> **What you have to do**:
Both the line containing "sophisticated NLTK Brown" and the line containing "real published text" belong to the span. Output exactly that span from the listing below, and nothing outside it.
(Input)
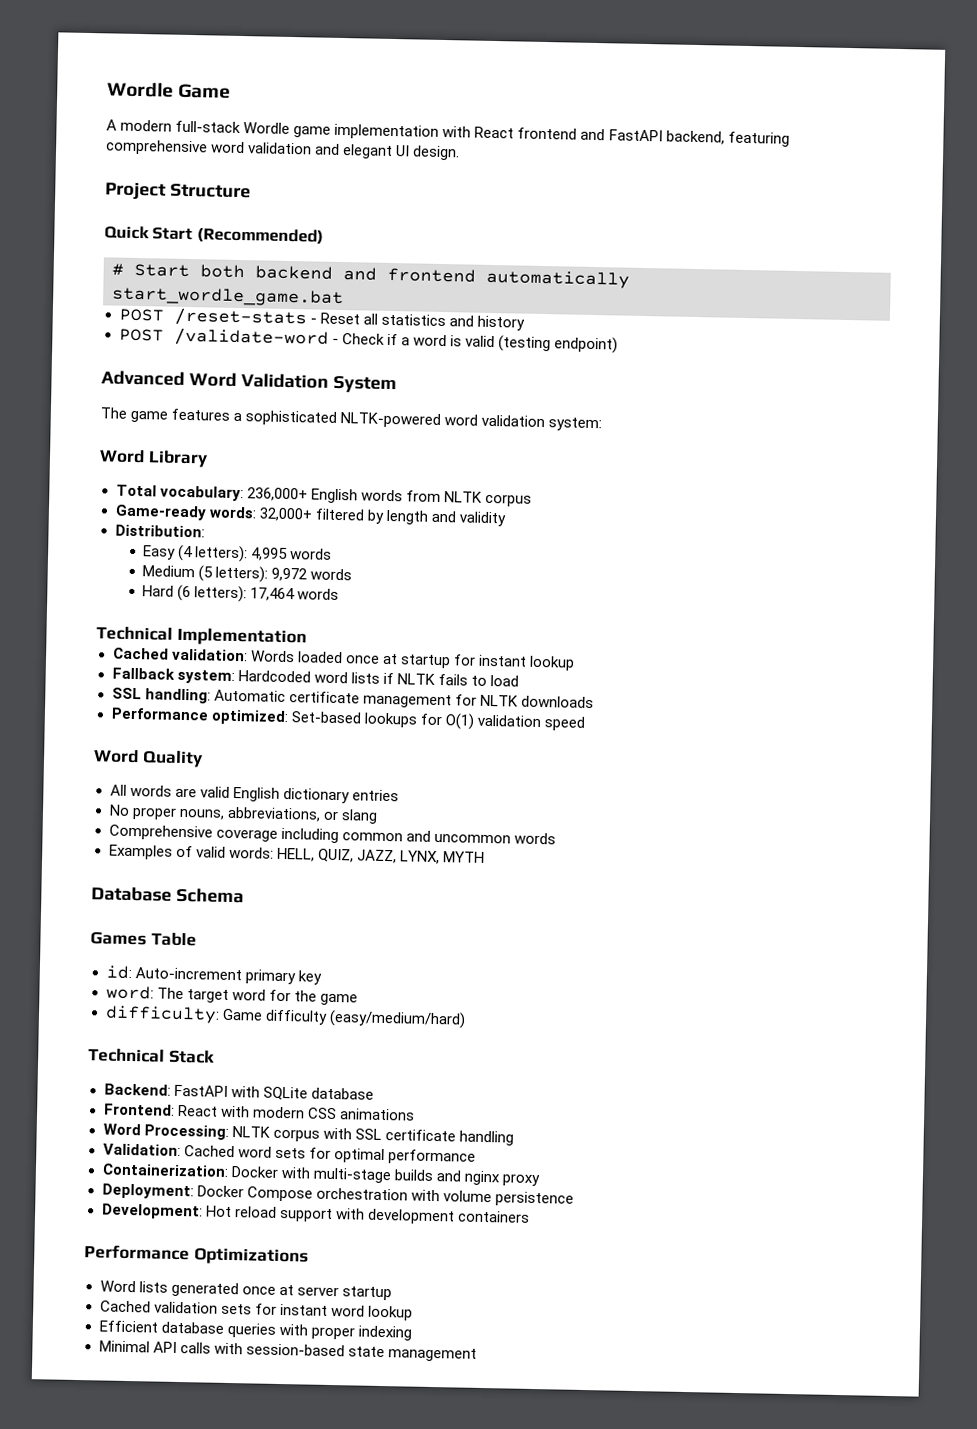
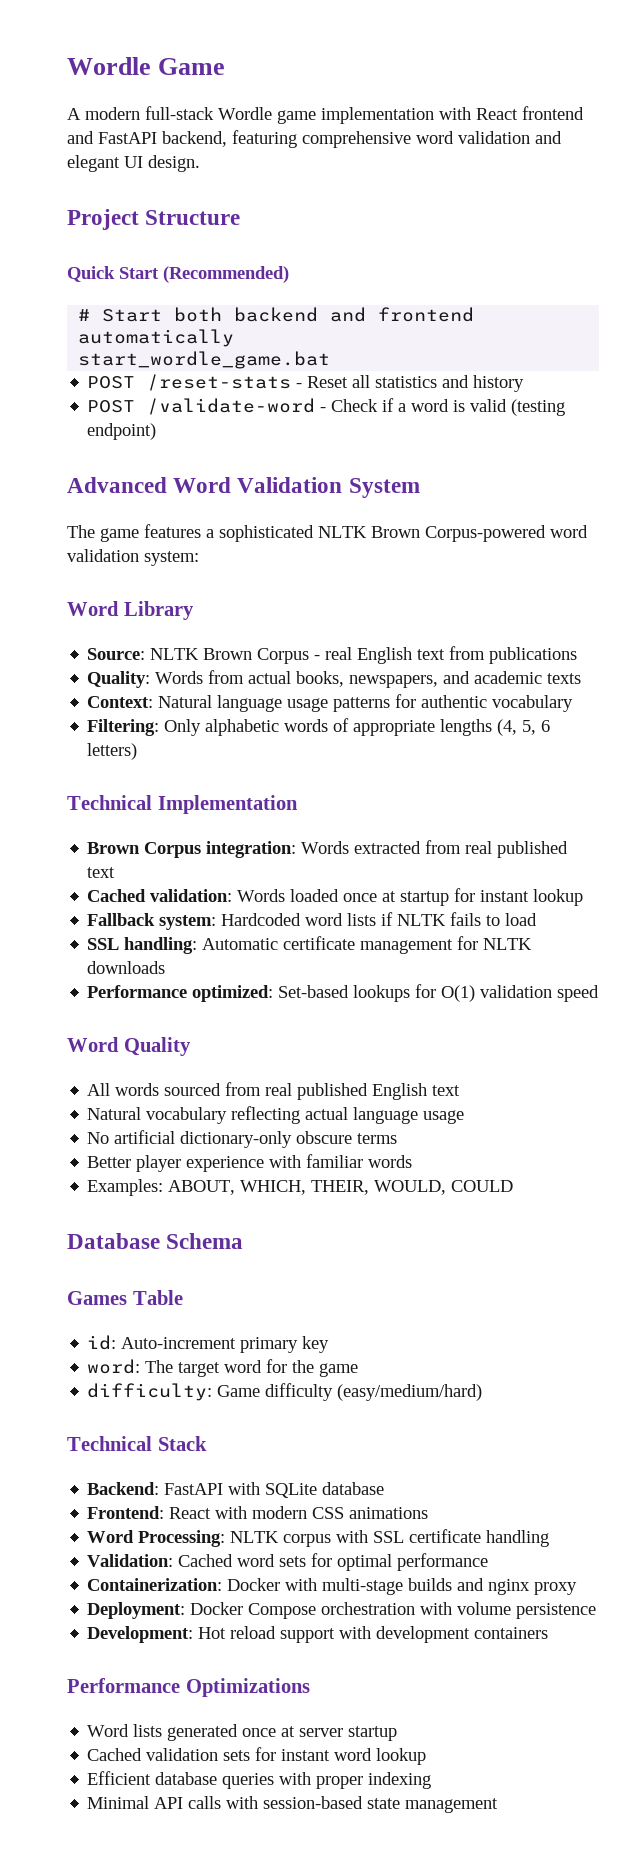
- The game features a sophisticated NLTK-powered word validation system:
+ The game features a sophisticated NLTK Brown Corpus-powered word validation system:
- Total vocabulary: 236,000+ English words from NLTK corpus
- Game-ready words: 32,000+ filtered by length and validity
- Distribution:
- Easy (4 letters): 4,995 words
- Medium (5 letters): 9,972 words
- Hard (6 letters): 17,464 words
+ Source: NLTK Brown Corpus - real English text from publications
+ Quality: Words from actual books, newspapers, and academic texts
+ Context: Natural language usage patterns for authentic vocabulary
+ Filtering: Only alphabetic words of appropriate lengths (4, 5, 6 letters)
  Technical Implementation
+ Brown Corpus integration: Words extracted from real published text
- All words are valid English dictionary entries
- No proper nouns, abbreviations, or slang
- Comprehensive coverage including common and uncommon words
- Examples of valid words: HELL, QUIZ, JAZZ, LYNX, MYTH
+ All words sourced from real published English text
+ Natural vocabulary reflecting actual language usage
+ No artificial dictionary-only obscure terms
+ Better player experience with familiar words
+ Examples: ABOUT, WHICH, THEIR, WOULD, COULD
(End Input)
> **Output for this exercise**:
+ The game features a sophisticated NLTK Brown Corpus-powered word validation system:
- Total vocabulary: 236,000+ English words from NLTK corpus
- Game-ready words: 32,000+ filtered by length and validity
- Distribution:
- Easy (4 letters): 4,995 words
- Medium (5 letters): 9,972 words
- Hard (6 letters): 17,464 words
+ Source: NLTK Brown Corpus - real English text from publications
+ Quality: Words from actual books, newspapers, and academic texts
+ Context: Natural language usage patterns for authentic vocabulary
+ Filtering: Only alphabetic words of appropriate lengths (4, 5, 6 letters)
  Technical Implementation
+ Brown Corpus integration: Words extracted from real published text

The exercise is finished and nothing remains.